In [1]:
import os
import torch
import random
import requests
import pandas as pd
import numpy as np
import torch.nn as nn
from torch.utils.data import DataLoader
from torch.nn.utils.rnn import pad_sequence
from transformers import BertTokenizer
import os
from six.moves.urllib.request import urlretrieve
from sklearn import preprocessing
import matplotlib.pyplot as plt
plt.style.use('ggplot')
def seed_all(seed=1029):
    random.seed(seed)
    os.environ['PYTHONHASHSEED'] = str(seed)
    np.random.seed(seed)
    torch.manual_seed(seed)
    torch.cuda.manual_seed(seed)
    torch.cuda.manual_seed_all(seed)  # if you are using multi-GPU.
    torch.backends.cudnn.benchmark = False
    torch.backends.cudnn.deterministic = True
seed_all(seed=1234)

device = torch.device("cuda" if torch.cuda.is_available() else "cpu")

In [None]:
def seed_all(seed=1029):
    random.seed(seed)
    os.environ['PYTHONHASHSEED'] = str(seed)
    np.random.seed(seed)
    torch.manual_seed(seed)
    torch.cuda.manual_seed(seed)
    torch.cuda.manual_seed_all(seed)  # if you are using multi-GPU.
    torch.backends.cudnn.benchmark = False
    torch.backends.cudnn.deterministic = True
seed_all(seed=1234)

device = torch.device("cuda" if torch.cuda.is_available() else "cpu")

In [None]:
class DataManager:
    """
    This class manages and preprocesses a simple text dataset for a sentence classification task.

    Attributes:
        verbose (bool): Controls verbosity for printing information during data processing.
        max_sentence_len (int): The maximum length of a sentence in the dataset.
        str_questions (list): A list to store the string representations of the questions in the dataset.
        str_labels (list): A list to store the string representations of the labels in the dataset.
        numeral_labels (list): A list to store the numerical representations of the labels in the dataset.
        maxlen (int): Maximum length for padding sequences. Sequences longer than this length will be truncated,
            and sequences shorter than this length will be padded with zeros. Defaults to 50.
        numeral_data (list): A list to store the numerical representations of the questions in the dataset.
        random_state (int): Seed value for random number generation to ensure reproducibility.
            Set this value to a specific integer to reproduce the same random sequence every time. Defaults to 6789.
        random (np.random.RandomState): Random number generator object initialized with the given random_state.
            It is used for various random operations in the class.

    Methods:
        maybe_download(dir_name, file_name, url, verbose=True):
            Downloads a file from a given URL if it does not exist in the specified directory.
            The directory and file are created if they do not exist.

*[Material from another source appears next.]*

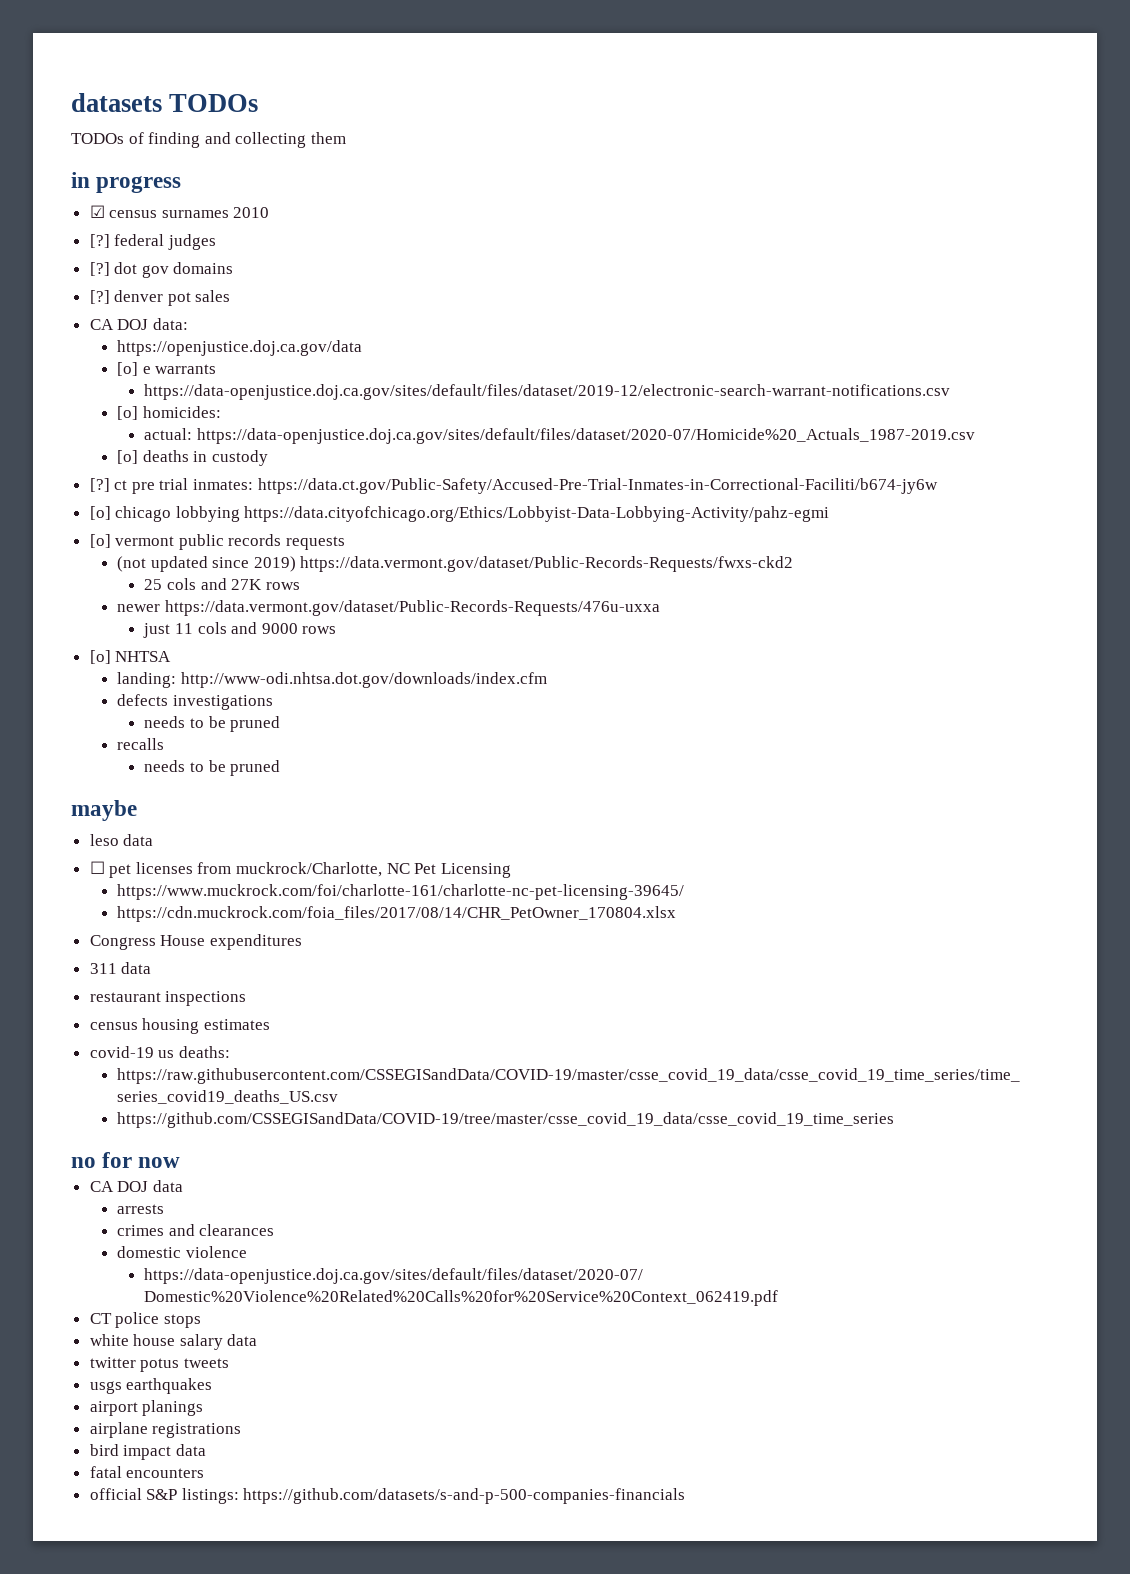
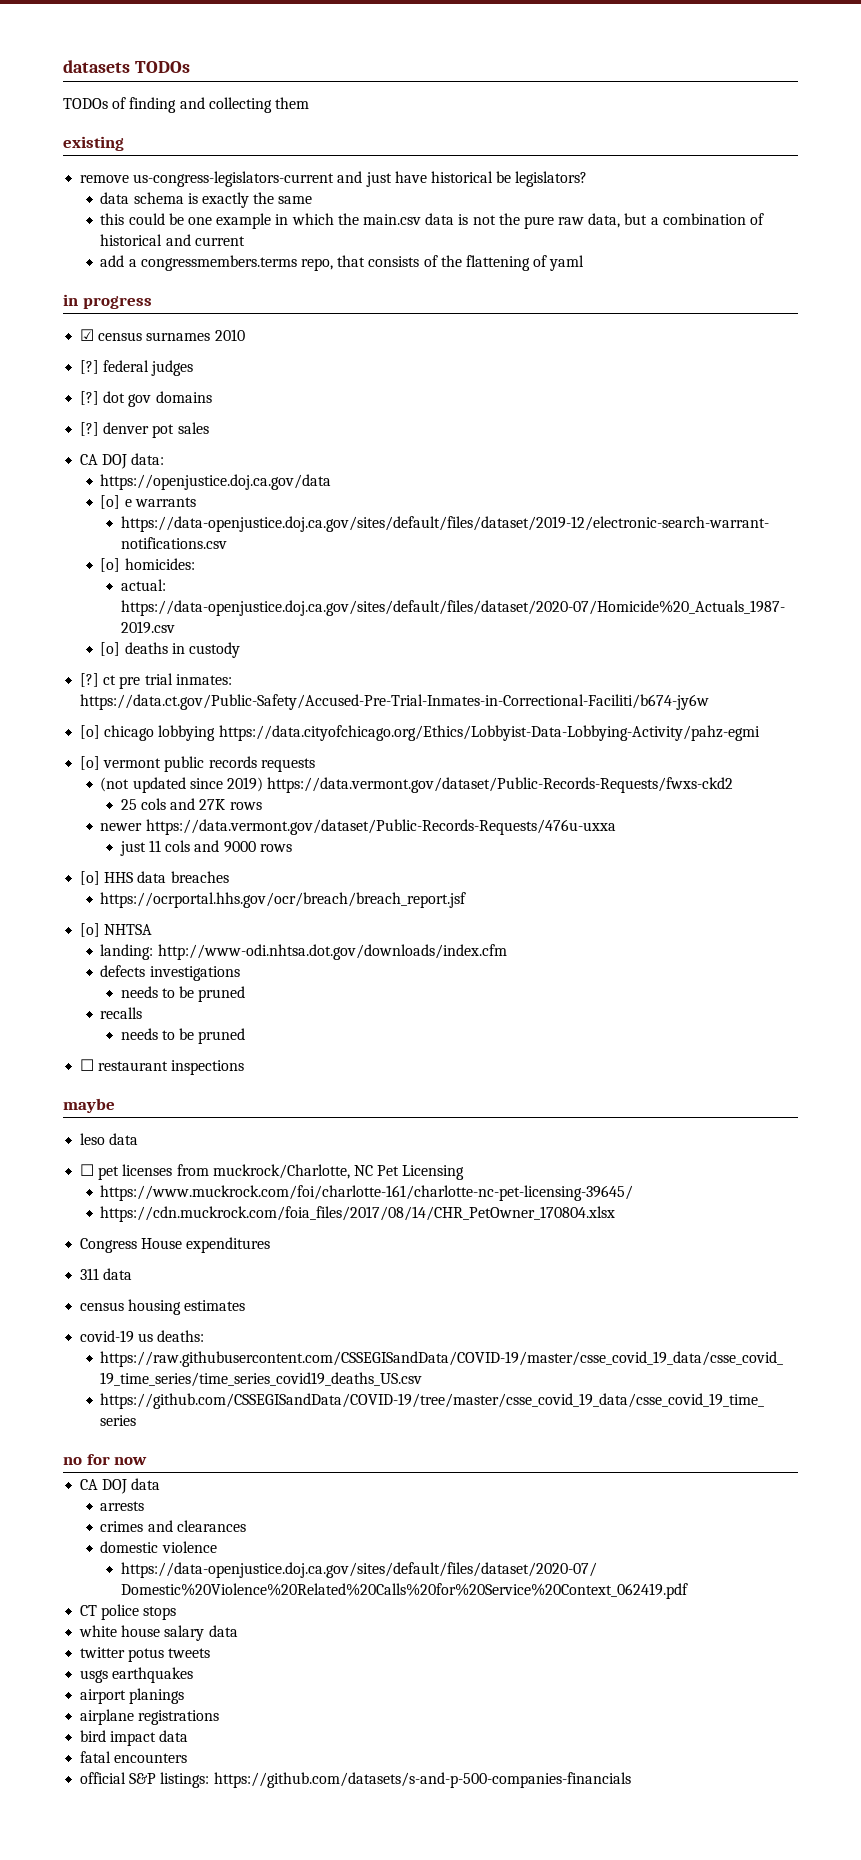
(346, 138) none -> [63,136,124,151] [80,171,588,187] [100,192,313,208] [100,213,764,229] [100,234,245,246] [100,255,585,271] // existing // remove us-congress-legislators-current and just have historical be legislators? // data schema is exactly the same // this could be one example in which the main.csv data is not the pure raw data, but a combination of historical and current // add a congressmembers.terms repo, that consists of the flattening of yaml
(337, 630) none -> [80,871,229,885] [100,892,467,908] // [o] HHS data breaches // https://ocrportal.hhs.gov/ocr/breach/breach_report.jsf
(281, 768) none -> [80,1059,245,1075] // ☐ restaurant inspections
[89,991,247,1006] // restaurant inspections -> (133, 1274) none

        read_data(dir_name, file_names):
            Reads data from files in a directory, preprocesses it, and computes the maximum sentence length.
            Each file is expected to contain rows in the format "<label>:<question>".
            The labels and questions are stored as string representations.

        manipulate_data():
            Performs data manipulation by tokenizing, numericalizing, and padding the text data.
            The questions are tokenized and converted into numerical sequences using a tokenizer.
            The sequences are padded or truncated to the maximum sequence length.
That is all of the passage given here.